Embaixo: Julinho, Humberto, Baltazar, Didi e Maurinho
Minha mais remota lembrança da Copa do Mundo é de 1954. Era um sábado ou domingo, o Brasil iria enfrentar a Hungria pelas quartas de final. Enquanto a família aguardava o início das transmissões pelo rádio , eu preferi , ou melhor, aproveitei minha chance da semana e fui à matinê do Cine Trianon – o único cinema de Garibaldi na época - ver um faroeste, que pelos meus cálculos deve ter sido “Alma de Renegado”, com Randolph Scott.
Quando sai da sala escura alguém me disse que tínhamos perdido por 4x2. Mais um capítulo daquilo que Nelson Rodrigues chamaria de “complexo de vira-latas”. Mais uma derrota, nem tão tremenda como a de 50, mas mesmo assim uma derrota. Diferente dos nossos faroestes , quando o mocinho ganhava todas no final, a realidade, sempre contrariando a ficção, era um filme que não passava pelas nossas cabeças naqueles anos.
Muito tempo depois, ao ler a biografia de Stefan Zweig, “Morte no Paraiso”, de Alberto Dines, eu tomaria conhecimento da real dimensão e de uma outra face do perdedor. Zweig sempre foi obcecado pelo perdedor, pelo derrotado, pelos humilhados. Dizia que estes são os verdadeiros vencedores. Na derrota está a profunda vitória do perdedor, pois dela ele pode retirar forças e dar a volta por cima. Mais ou menos isso. Parece literatura de auto-ajuda, mas o “Fliegender Oestereicher”, o Austríaco Voador, tinha razões que a razão não pode ignorar.
Refugiado do nazismo, Stefan Zweig tinha escolhido o Brasil como asilo, porque simplesmente se encantou por nosso país, pelo povo, pela geografia ainda quase intacta nos anos 30, pelo homem cordial. Logo depois ignorado, desiludido e deprimido pelas trevas triunfantes, escolheu o suicídio. Uma derrota aparente. Nos anos seguintes, seu livro “Brasil, Pais do Futuro”, criticado e desprezado na época, ganharia completo reconhecimento.

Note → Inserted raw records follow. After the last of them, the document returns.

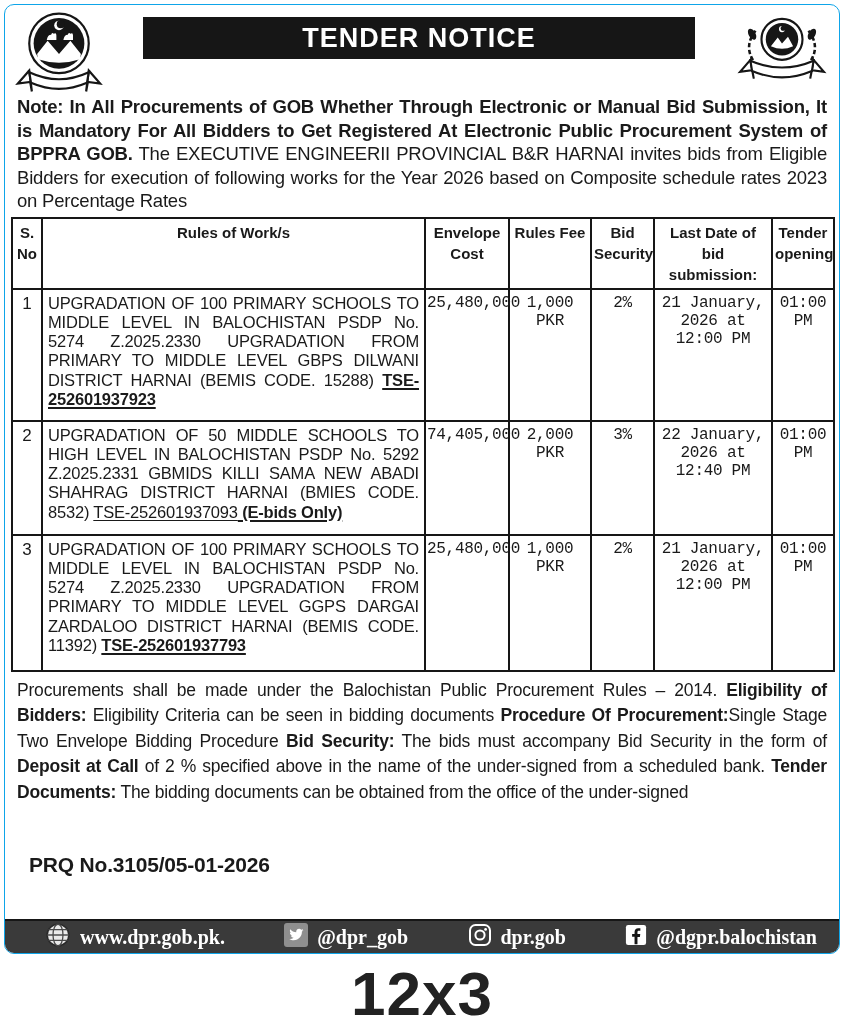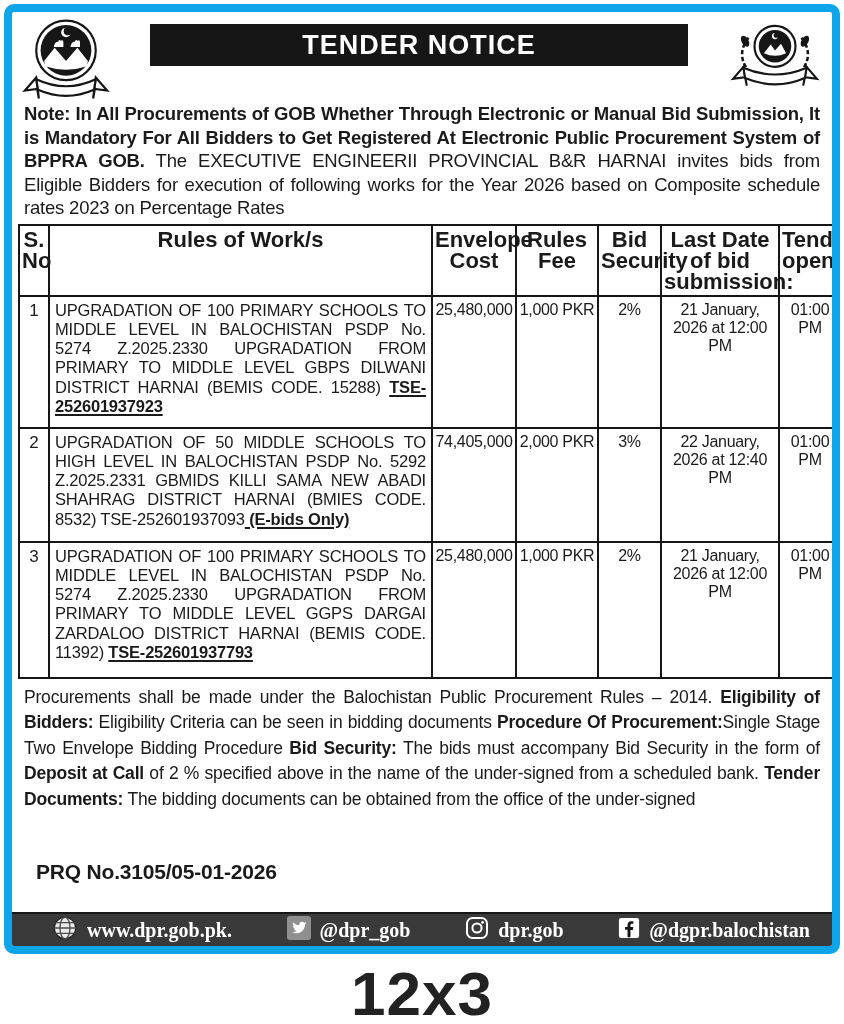--- a/index.html
+++ b/index.html
@@ -8,7 +8,7 @@
 
   .notice-frame {
     position:absolute; left:4px; top:4px; width:836px; height:950px;
-    border:8px solid #0ea5e9; border-radius:10px; background:#fff;
+    border:1px solid #0ea5e9; border-radius:10px; background:#fff;
     display:flex; flex-direction:column; overflow:hidden;
   }
 

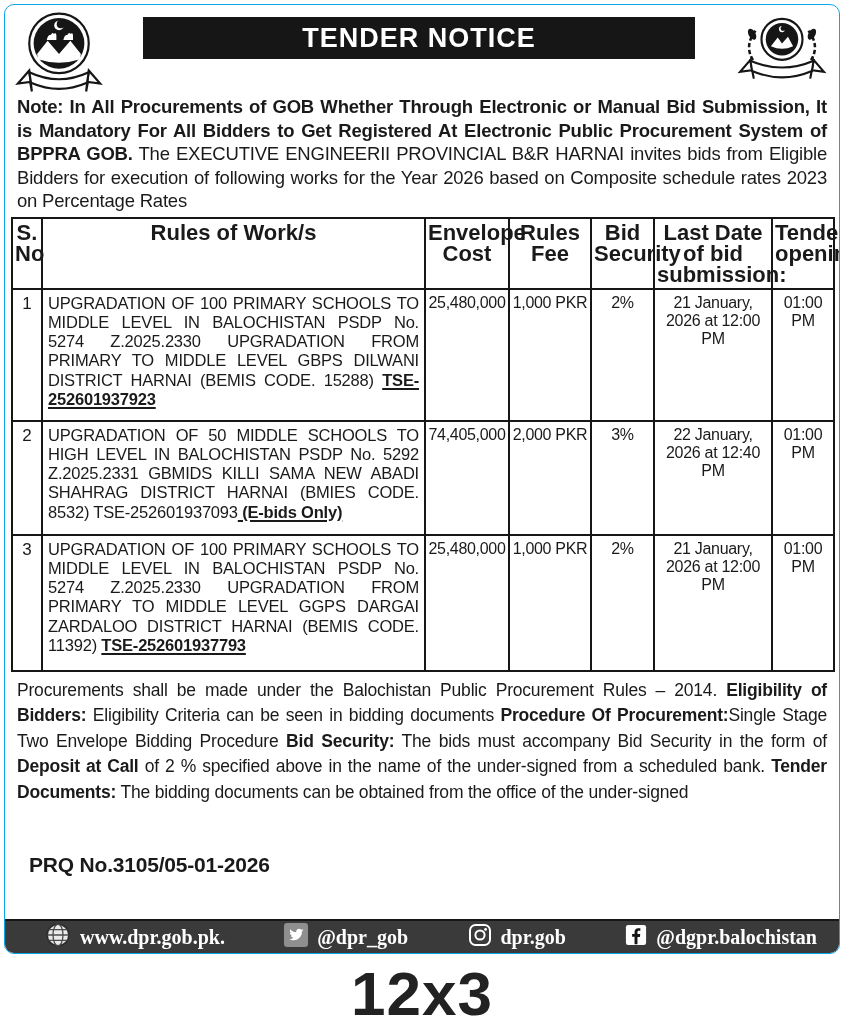--- a/index.html
+++ b/index.html
@@ -28,7 +28,7 @@
   
   table.tender { width:824px; margin:4px 6px 0 6px; border-collapse:collapse; table-layout:fixed; }
   table.tender th, table.tender td { border:2.5px solid #161616; vertical-align:top; }
-  table.tender th { font-size:22px; line-height:21px; font-weight:bold; text-align:center; padding:3px 2px;border-radius:9px; }
+  table.tender th { font-size:15px; line-height:21px; font-weight:bold; text-align:center; padding:3px 2px;border-radius:9px; }
   td.sno { text-align:center; font-size:17px; padding-top:4px; }
   td.work { text-align:justify; font-size:16.5px; line-height:19.3px; padding:4px 5px 2px 5px; letter-spacing:-0.2px; }
   td.num { text-align:center; font-size:16px; padding:4px 1px; letter-spacing:-0.3px; }

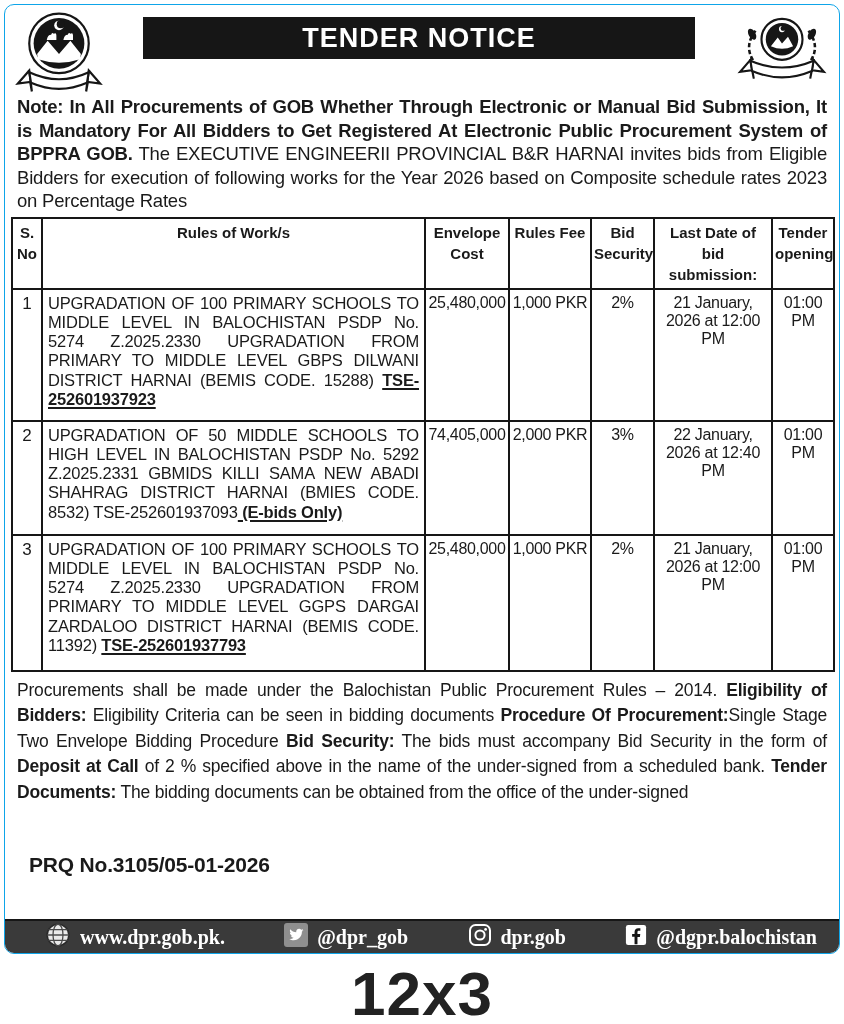--- a/index.html
+++ b/index.html
@@ -31,7 +31,7 @@
   table.tender th { font-size:15px; line-height:21px; font-weight:bold; text-align:center; padding:3px 2px;border-radius:9px; }
   td.sno { text-align:center; font-size:17px; padding-top:4px; }
   td.work { text-align:justify; font-size:16.5px; line-height:19.3px; padding:4px 5px 2px 5px; letter-spacing:-0.2px; }
-  td.num { text-align:center; font-size:16px; padding:4px 1px; letter-spacing:-0.3px; }
+  td.num { text-align:center; font-size:16px; padding:4px 1px; letter-spacing:-0.3px;font-family:Liberation Mono, monospace; }
   .u  { text-underline-offset:2px; }
   .ub { font-weight:bold; text-decoration:underline; text-underline-offset:2px; text-decoration-thickness:2px; }
 

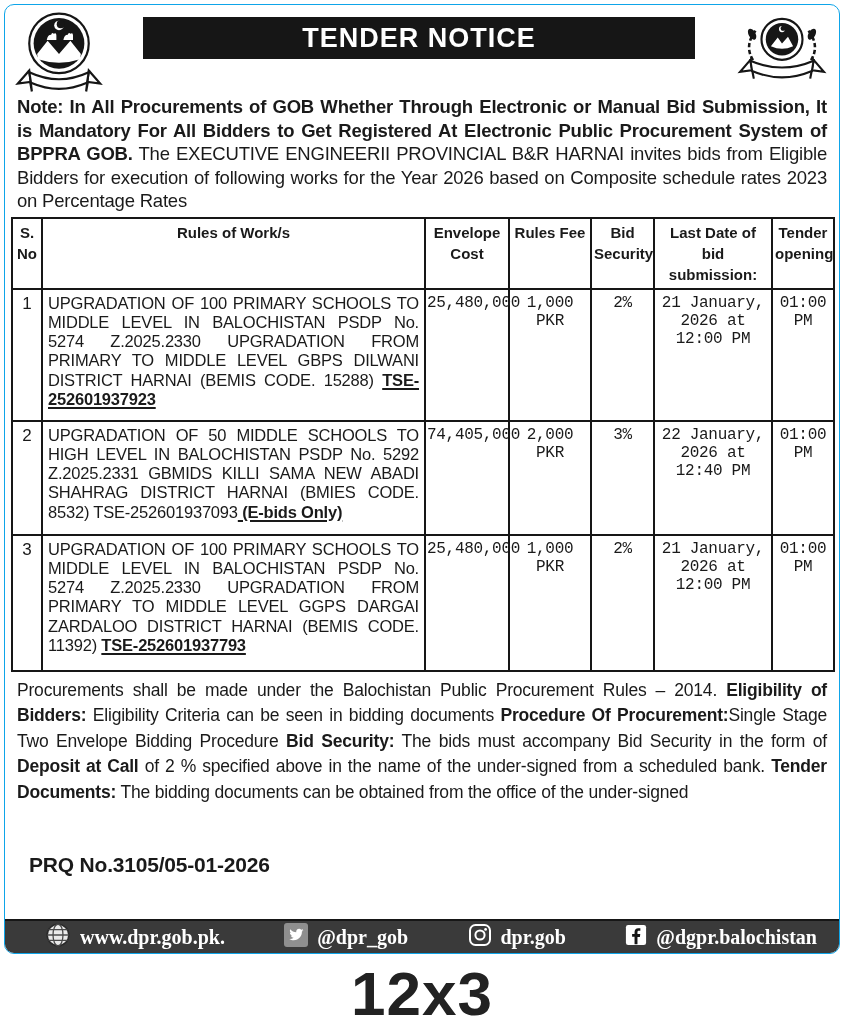--- a/index.html
+++ b/index.html
@@ -32,7 +32,7 @@
   td.sno { text-align:center; font-size:17px; padding-top:4px; }
   td.work { text-align:justify; font-size:16.5px; line-height:19.3px; padding:4px 5px 2px 5px; letter-spacing:-0.2px; }
   td.num { text-align:center; font-size:16px; padding:4px 1px; letter-spacing:-0.3px;font-family:Liberation Mono, monospace; }
-  .u  { text-underline-offset:2px; }
+  .u  { text-decoration:underline; text-underline-offset:2px; }
   .ub { font-weight:bold; text-decoration:underline; text-underline-offset:2px; text-decoration-thickness:2px; }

Quando Zweig partiu desta, eu mal completara 4 meses de vida e minha mãe lutava com fraldas e panelas numa pequena casa de madeira, alugada por meu pai de algum colono em Nova Brescia. Meu pai, obcecado pela manutenção da casa e a busca da riqueza imediata, cavava uma jazida de ametistas nas margens do Rio Fão, próximo à vila, que então era distrito de Arroio do Meio. Trabalhou como um louco, dizia minha mãe.
Teve sorte também, achou o que buscava, ganhou dinheiro, comprou casa na cidade, perdeu tudo, reergueu-se novamente, botou uma pequena indústria, uma lapidação - que logo após a guerra faliu - em sociedade com um amigo alemão, Julius Wolf, Seu Julio, também refugiado como Zweig , perdido no tempo e na memória como tantas outras figuras da minha infância. Julio Wolf foi o primeiro refugiado que passou por nossa família. O segundo foi Arthur Boehm, casado com minha tia Elly, tio político e pai de meu primo Roberto.
Passaram-se os anos e aí lembro do português com sotaque do meu avô Edmundo, que sempre repetia a frase quando ia contar um causo. “Passaram-se os anos” para este homem que falava duas línguas com absoluta correção gramatical e depois descobri que isto não era tão raro assim naquele tempo. Havia boas escolas, mesmo no interiorzão das colônias. E lia-se. Vovô Edmundo fez o curso de dentista prático- licenciado, estudando com a ajuda de livros didáticos escritos em português e alemão. Aposentou-se no início dos anos cinqüenta.
Então veio 58 e eu já não morava mais nas serranias da minha infância. Em junho daquele ano o potente rádio transistor que escutávamos no salão de leitura do internato – chiava estática por todas as paredes da sala onde nos amontoávamos para ouvir a voz empolgada de Mendes Ribeiro, o famoso narrador esportivo da Rádio Guaiba. “Deus não joga mas fiscaliza” virou mote e máxima para os anos seguintes. Éramos enfim vencedores e pela primeira vez “ a fria Europa” se curvava aos nossos pés. Garrincha, Pelé e Didi deslumbravam os europeus e nós nunca mais nos sentiríamos com complexo de vira-latas.